What you should do:
Find the line containing "subtotal: 4849.86 -> 8129.78". Reproduce it and every line after it up to the end of the records, exactly as written.

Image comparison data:
☆ ☆ ☆
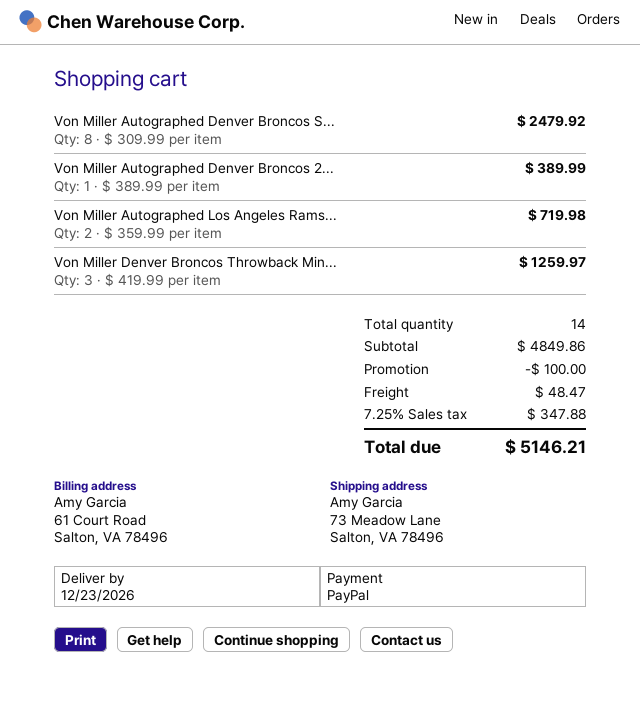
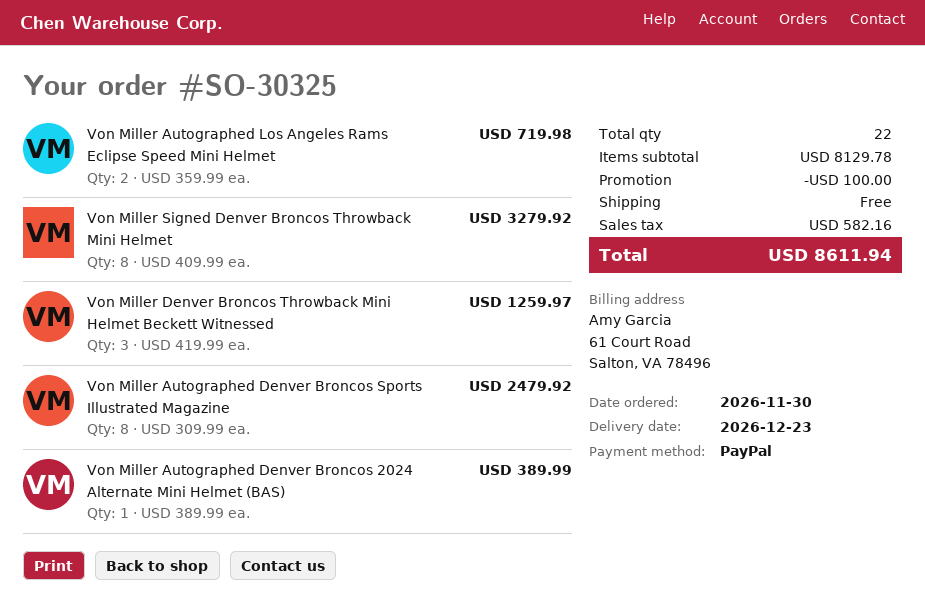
Von Miller Signed Denver Broncos Throwback Mini Helmet: none -> 8 x 409.99 = 3279.92
total quantity: 14 -> 22
subtotal: 4849.86 -> 8129.78
shipping: 48.47 -> 0.00
tax: 347.88 -> 582.16
total: 5146.21 -> 8611.94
☆ ☆ ☆
Written response:
subtotal: 4849.86 -> 8129.78
shipping: 48.47 -> 0.00
tax: 347.88 -> 582.16
total: 5146.21 -> 8611.94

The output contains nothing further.